**THE TASK:** Repeat the records below exactly as they appear, leaving out any pictures.

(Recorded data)
━━━━━━━━━━━━━━━━━━━━
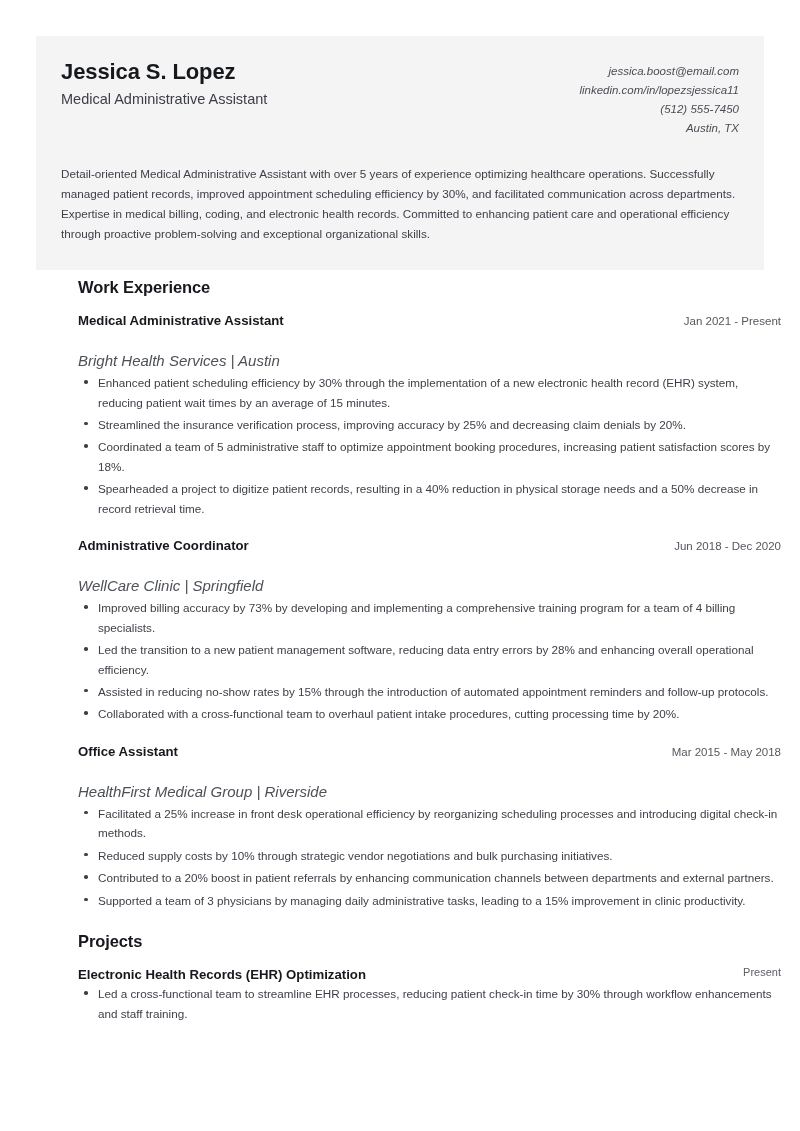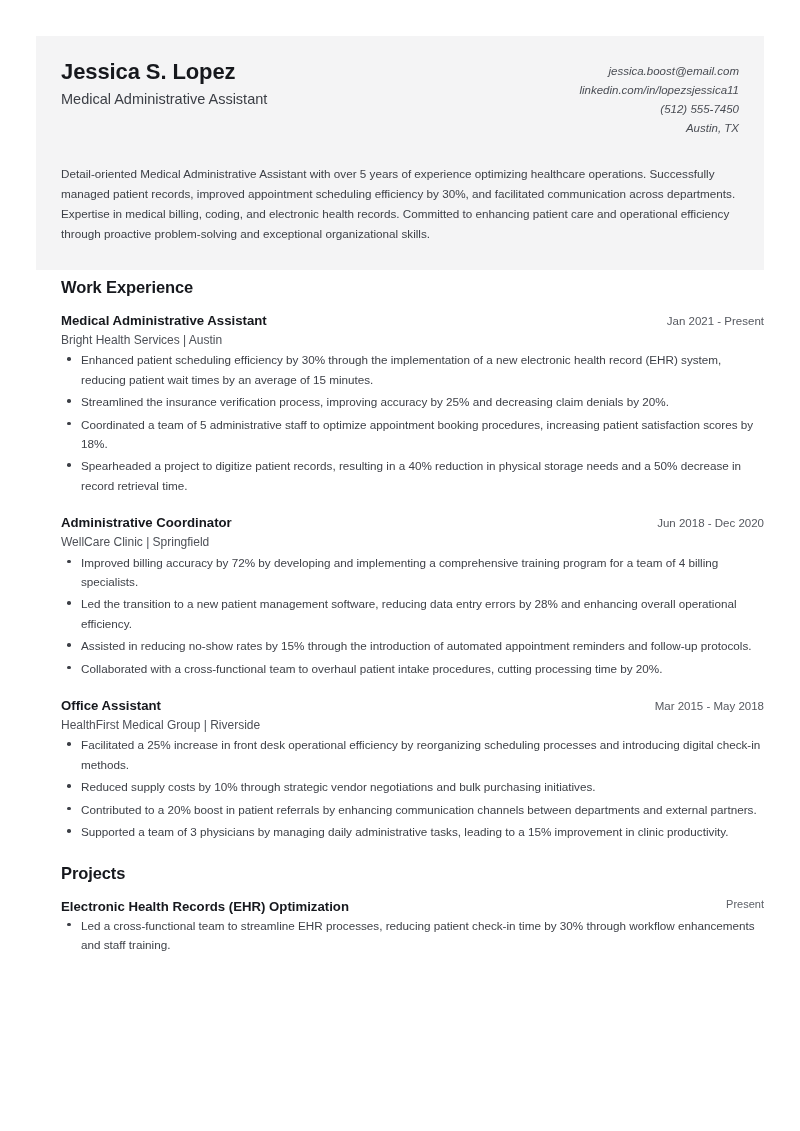--- a/index.html
+++ b/index.html
@@ -79,7 +79,7 @@
   
   .body-content {
     position: absolute;
-    left: 61px;
+    left: 78px;
     top: 278px;
     width: 703px;
   }

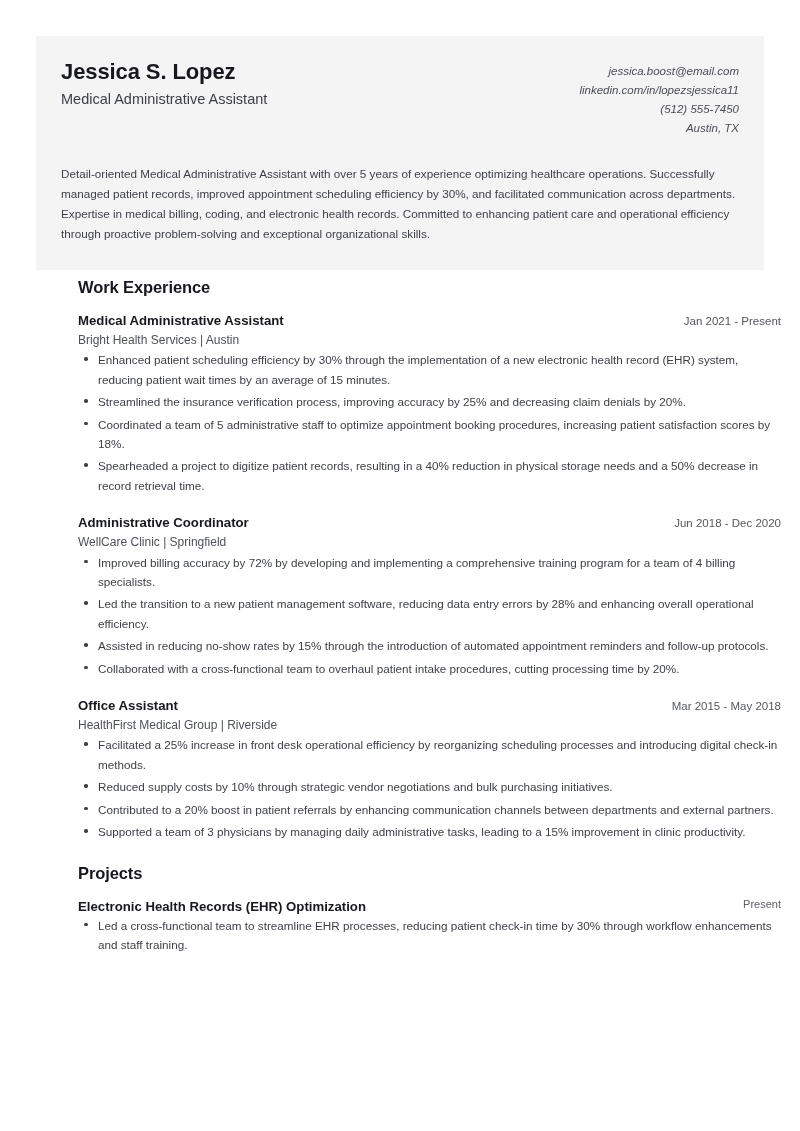--- a/index.html
+++ b/index.html
@@ -123,10 +123,11 @@
   }
 
   .entry-sub {
-    font-size: 12px;
+    font-size: 15px;
+    font-style: italic;
     color: #4d5057;
     line-height: 1.6;
-    margin-top: 1px;
+    margin-top: 19px;
   }
 
   .bullets {

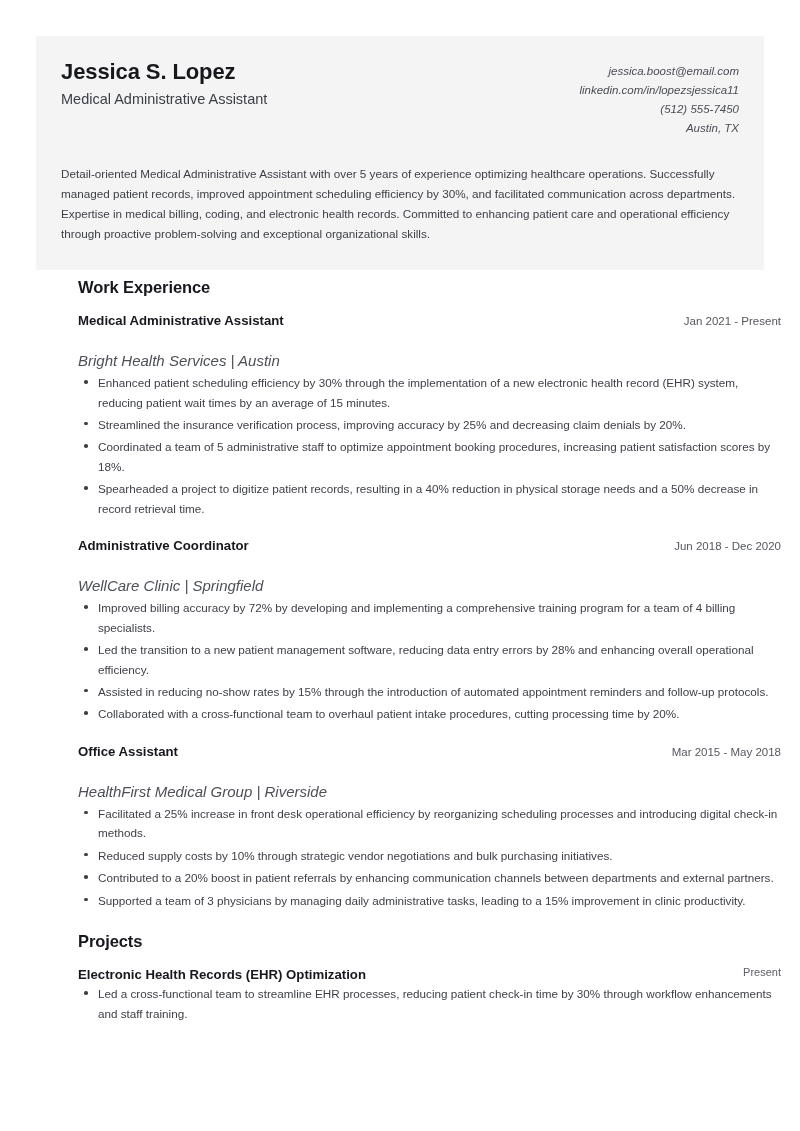--- a/index.html
+++ b/index.html
@@ -216,7 +216,7 @@
         </div>
         <div class="entry-sub">WellCare Clinic | Springfield</div>
         <ul class="bullets">
-          <li>Improved billing accuracy by 72% by developing and implementing a comprehensive training program for a team of 4 billing specialists.</li>
+          <li>Improved billing accuracy by 73% by developing and implementing a comprehensive training program for a team of 4 billing specialists.</li>
           <li>Led the transition to a new patient management software, reducing data entry errors by 28% and enhancing overall operational efficiency.</li>
           <li>Assisted in reducing no-show rates by 15% through the introduction of automated appointment reminders and follow-up protocols.</li>
           <li>Collaborated with a cross-functional team to overhaul patient intake procedures, cutting processing time by 20%.</li>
━━━━━━━━━━━━━━━━━━━━
**ANSWER TO THE EXERCISE:**
--- a/index.html
+++ b/index.html
@@ -79,7 +79,7 @@
   
   .body-content {
     position: absolute;
-    left: 61px;
+    left: 78px;
     top: 278px;
     width: 703px;
   }

--- a/index.html
+++ b/index.html
@@ -123,10 +123,11 @@
   }
 
   .entry-sub {
-    font-size: 12px;
+    font-size: 15px;
+    font-style: italic;
     color: #4d5057;
     line-height: 1.6;
-    margin-top: 1px;
+    margin-top: 19px;
   }
 
   .bullets {

--- a/index.html
+++ b/index.html
@@ -216,7 +216,7 @@
         </div>
         <div class="entry-sub">WellCare Clinic | Springfield</div>
         <ul class="bullets">
-          <li>Improved billing accuracy by 72% by developing and implementing a comprehensive training program for a team of 4 billing specialists.</li>
+          <li>Improved billing accuracy by 73% by developing and implementing a comprehensive training program for a team of 4 billing specialists.</li>
           <li>Led the transition to a new patient management software, reducing data entry errors by 28% and enhancing overall operational efficiency.</li>
           <li>Assisted in reducing no-show rates by 15% through the introduction of automated appointment reminders and follow-up protocols.</li>
           <li>Collaborated with a cross-functional team to overhaul patient intake procedures, cutting processing time by 20%.</li>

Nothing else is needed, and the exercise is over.